» TASK TO CARRY OUT: Go through the material below and count the lines with the string "split"; the number is the whole answer.

***** SUPPLIED RECORDS

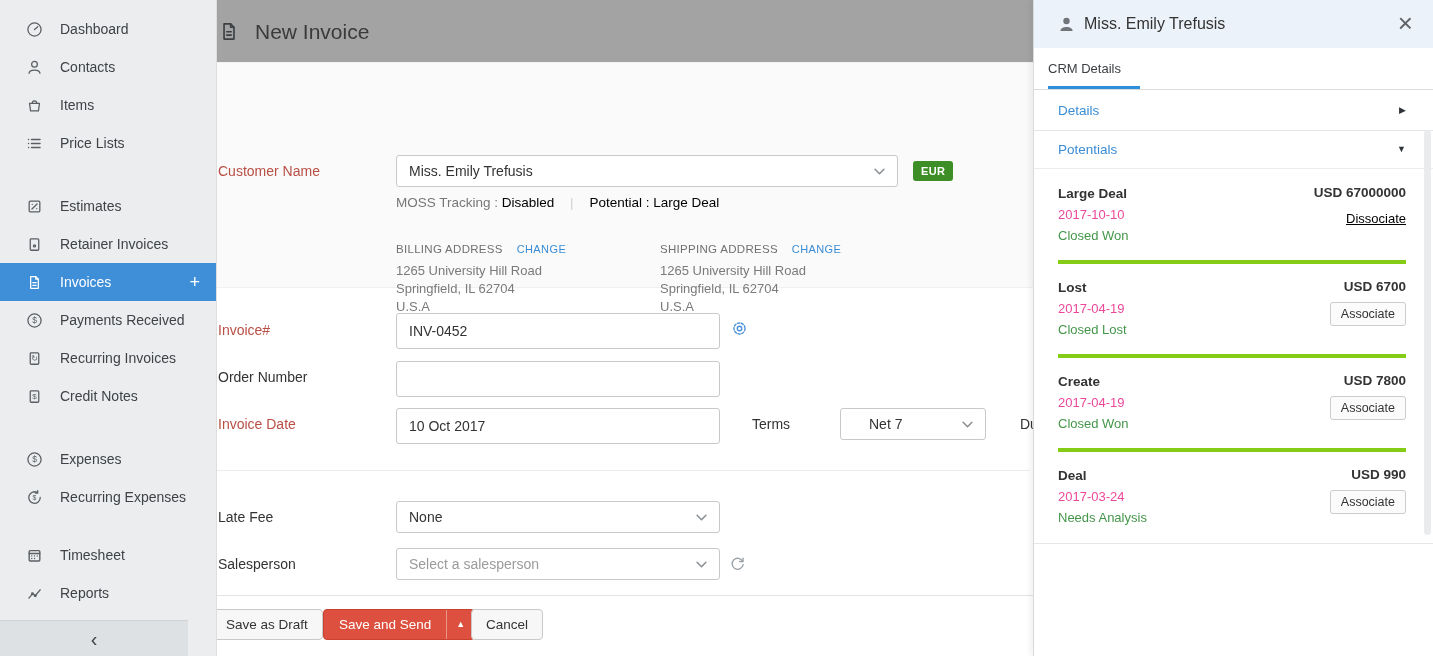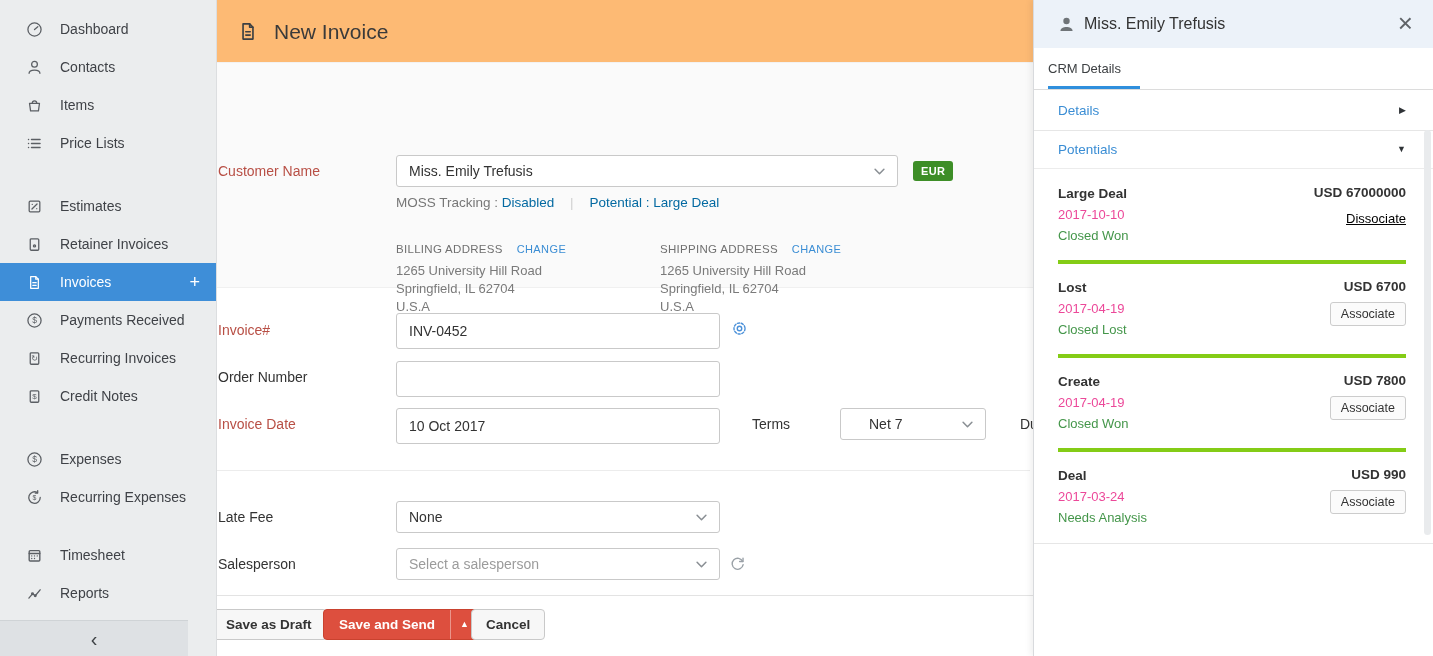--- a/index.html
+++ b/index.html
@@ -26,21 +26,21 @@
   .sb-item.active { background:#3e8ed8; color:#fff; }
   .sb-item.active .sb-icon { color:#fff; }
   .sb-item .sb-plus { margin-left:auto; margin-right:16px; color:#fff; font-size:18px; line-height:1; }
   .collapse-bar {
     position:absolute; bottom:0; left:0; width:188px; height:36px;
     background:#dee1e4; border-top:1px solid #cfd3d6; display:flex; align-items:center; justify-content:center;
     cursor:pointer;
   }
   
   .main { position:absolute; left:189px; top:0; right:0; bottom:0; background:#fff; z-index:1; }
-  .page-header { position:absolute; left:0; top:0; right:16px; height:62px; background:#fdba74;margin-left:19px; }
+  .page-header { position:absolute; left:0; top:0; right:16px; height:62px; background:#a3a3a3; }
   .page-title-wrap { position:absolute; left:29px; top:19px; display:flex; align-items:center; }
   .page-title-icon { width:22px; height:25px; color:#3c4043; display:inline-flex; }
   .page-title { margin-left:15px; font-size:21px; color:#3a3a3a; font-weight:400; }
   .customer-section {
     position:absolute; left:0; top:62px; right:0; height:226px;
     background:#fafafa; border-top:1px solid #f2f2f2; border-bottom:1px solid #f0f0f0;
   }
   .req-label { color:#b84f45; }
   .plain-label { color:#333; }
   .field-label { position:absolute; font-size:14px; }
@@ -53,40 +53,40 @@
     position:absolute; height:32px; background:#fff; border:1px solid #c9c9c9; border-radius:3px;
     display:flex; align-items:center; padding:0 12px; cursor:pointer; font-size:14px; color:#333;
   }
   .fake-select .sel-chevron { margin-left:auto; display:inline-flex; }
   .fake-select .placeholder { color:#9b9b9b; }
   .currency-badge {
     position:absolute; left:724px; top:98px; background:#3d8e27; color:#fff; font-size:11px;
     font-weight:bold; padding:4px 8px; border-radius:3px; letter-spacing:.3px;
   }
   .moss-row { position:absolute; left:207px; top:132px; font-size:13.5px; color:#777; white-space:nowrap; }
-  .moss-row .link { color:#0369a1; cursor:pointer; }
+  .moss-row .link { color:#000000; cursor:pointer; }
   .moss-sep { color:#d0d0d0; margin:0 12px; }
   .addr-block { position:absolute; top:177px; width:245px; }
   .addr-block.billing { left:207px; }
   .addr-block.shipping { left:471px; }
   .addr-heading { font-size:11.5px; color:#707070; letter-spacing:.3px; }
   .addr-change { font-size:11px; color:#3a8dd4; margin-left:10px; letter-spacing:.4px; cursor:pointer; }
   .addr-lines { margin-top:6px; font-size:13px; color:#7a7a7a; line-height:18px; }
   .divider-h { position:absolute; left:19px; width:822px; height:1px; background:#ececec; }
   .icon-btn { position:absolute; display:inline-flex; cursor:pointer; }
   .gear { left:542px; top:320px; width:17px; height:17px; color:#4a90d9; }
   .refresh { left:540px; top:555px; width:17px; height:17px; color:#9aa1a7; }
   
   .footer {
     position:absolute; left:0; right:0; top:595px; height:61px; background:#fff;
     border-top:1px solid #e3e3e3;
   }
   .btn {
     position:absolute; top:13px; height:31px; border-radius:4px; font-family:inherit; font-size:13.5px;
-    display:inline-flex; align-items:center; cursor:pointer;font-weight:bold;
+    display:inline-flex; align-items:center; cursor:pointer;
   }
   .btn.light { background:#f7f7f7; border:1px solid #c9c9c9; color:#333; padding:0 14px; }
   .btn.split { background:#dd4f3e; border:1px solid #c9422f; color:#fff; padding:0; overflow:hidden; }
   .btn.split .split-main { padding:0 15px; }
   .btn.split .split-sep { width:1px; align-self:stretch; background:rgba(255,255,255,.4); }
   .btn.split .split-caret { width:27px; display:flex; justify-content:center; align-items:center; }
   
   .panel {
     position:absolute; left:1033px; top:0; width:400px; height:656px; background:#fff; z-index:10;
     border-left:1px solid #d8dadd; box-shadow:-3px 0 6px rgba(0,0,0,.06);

**********

» SOLVED PROBLEM: 4